Nossa conversa já não dava conta de superar os outros sons. E quando alguém contava uma piada, os outros tinham de ficar perguntando: - Que cê disse agora? Macaco?
E explicar piada, perde toda graça.
O cara casado, sentado do lado da esposa, também estudante, e de seu outro lado, o amigo físico, era o mais animado contador de piadas, e sugeriu enfático: - Assim não dá pessoal! Vamos pra outro lugar, aqui a gente não se escuta mais!
Todos concordaram, pois estava realmente muito divertido, aquela quebra de rotina para aquela gente jovem e certinha, já cheia de obrigações e sem muito colo e quase nenhum apoio financeiro de pai e mãe.
Foi pedida a conta, que veio como uma comprida fita de papel estreito, enumerando nossas 2 ou 3 porções de batatas fritas e cervejas, pedidas uma-a-uma.
O cara casado, certamente, recebeu a conta, pois era o de jeitão mais animado e aparentava ser o líder do grupo. Conferiu a conta linha a linha, e quando chegou ao último item listado, quase teve um acesso, indignado.
Apontava para a conta e dizia: - O que é isso? Eu não comi isso daqui!
Olhava para a esposa e o amigo, um de cada lado e sacudia o papel, tentando chamar a atenção do garçom e dizendo: - Nos cobraram alguma coisa que outra mesa pediu, a conta ta o dobro mais cara. Ninguém aqui pediu outra coisa além das batatas fritas e cerveja, não é?
A esposa, em vão, pedia e tentava ler a conta, mas ele, agitado só tentava sinalizar ao garçom repetindo: -Eu não comi isso, ninguém daqui comeu isso. Não vou pagar por uma coisa que eu não comi!
O garçom chegou e ele falou ao garçom: - Eu não comi isso daqui. Nem sei o que é. Tem um nome estrangeiro. Pra que eu ia pedir uma coisa com esse nome “couverte”... não sei o que. Ninguém aqui sabe o que é isso, e ninguém comeu isso!

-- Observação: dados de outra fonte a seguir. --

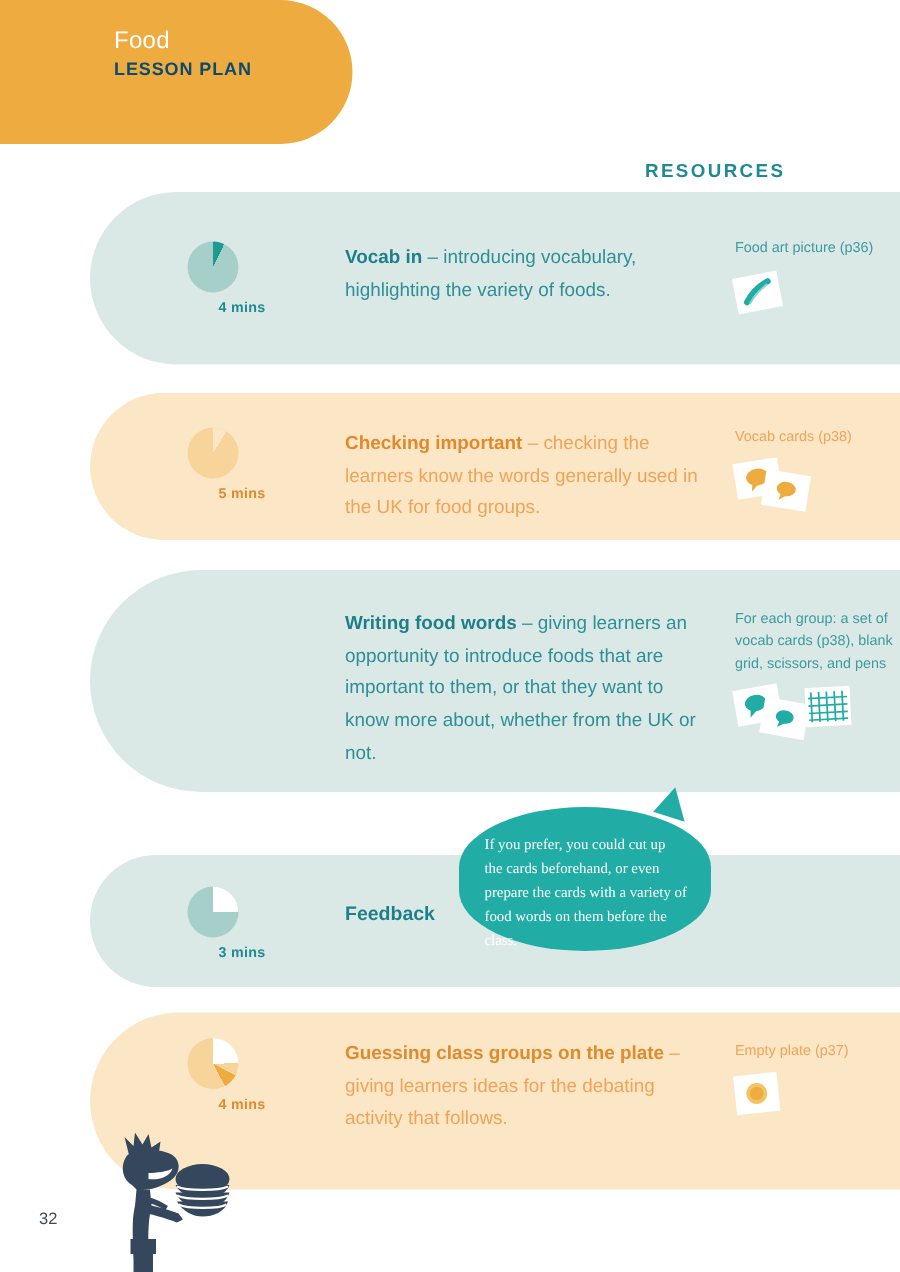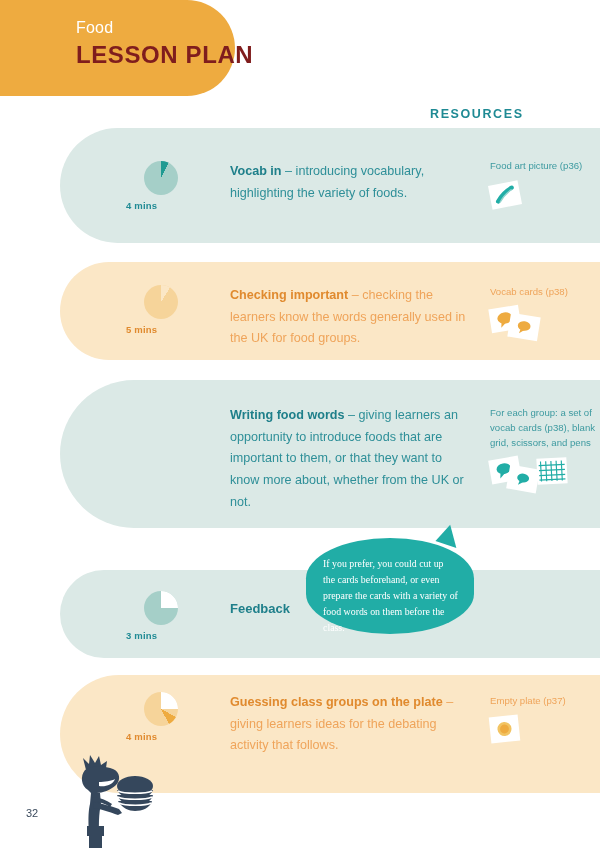"LESSON PLAN" .header-title { color: #7f1d1d -> #0c4a6e; font-size: 24px -> 12px }
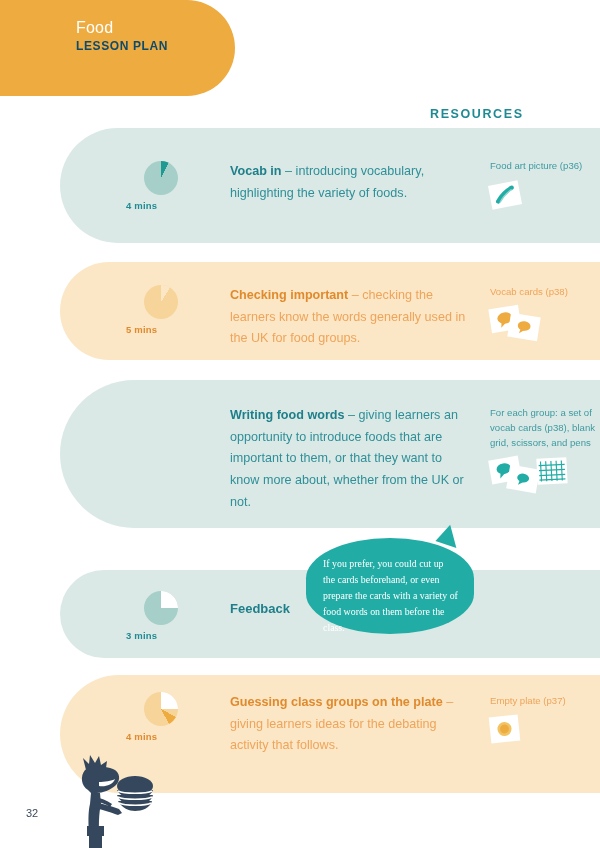"4 mins" .timer { left: 66px -> 47px; text-align: left -> right }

Ele tinha finalmente parado de sacudir a tal nota, e a esposa, conseguido ler e confirmar suas suspeitas sobre o que constava na nota tentava fazê-lo ouvi-la: -Por favor amor, eu sei o que é. Me ouve, não é de comer. A gente tem de pagar.
E ele, não querendo interromper seu protesto, dizia: - Espera, tô reclamando da conta. A gente não comeu isso que tá escrito aí. Não tem que pagar nada!
O amigo, do outro lado, também já apoiava que ele ouvisse a esposa, e lhe dizia: - Calma aí, cara, ouve o que ela tá dizendo.
Mas ele não queria perder aquela batalha, e nem o pouco dinheiro dos amigos e insistia com o garçom, constrangido, que também tentava explicar, mas não conseguia: - Eu não comi isso daqui! Não vou pagar!
A esposa, vencida, desistiu de ser discreta e tentar poupar o orgulho de seu par, e resolveu a questão dando um belo puxão no braço do teimoso e dizendo bem alto, para que ele ouvisse a voz dela além da própria: - Você não poderia comer isso mesmo! É o Couvert Artístico!
E ele ainda com cara de dúvida: - É a música! - Ela completou.
Pagamos, saímos, e fomos para nossas casas, pois agora não tínhamos mais nem para um ônibus. Antes disso, ouvi ele resmungando baixinho pra ela:
- Como eu ia saber? Não fico fazendo aulinhas de Francês, que não sei pra que serve na sua área. Aquela música só prestou pra acabar com a nossa conversa. E eu ainda tive de pagar por ela!
E só pra completar, em voz alta, para provar a todos que não tinha perdido o bom humor:
- Mas eu não comi mesmo o tal Couvert Artístico!
Todos gargalhamos aliviados, pois era o que queríamos desesperadamente fazer, mas não sabíamos muito bem se ele estava realmente zangado ou só sendo teimoso.
Voltamos para casa com os bolsos muito lisos, mas levando uma história verídica nova para contar nas próximas raras reuniões de pouca grana, pouca bebida, pouca farra mas muita diversão.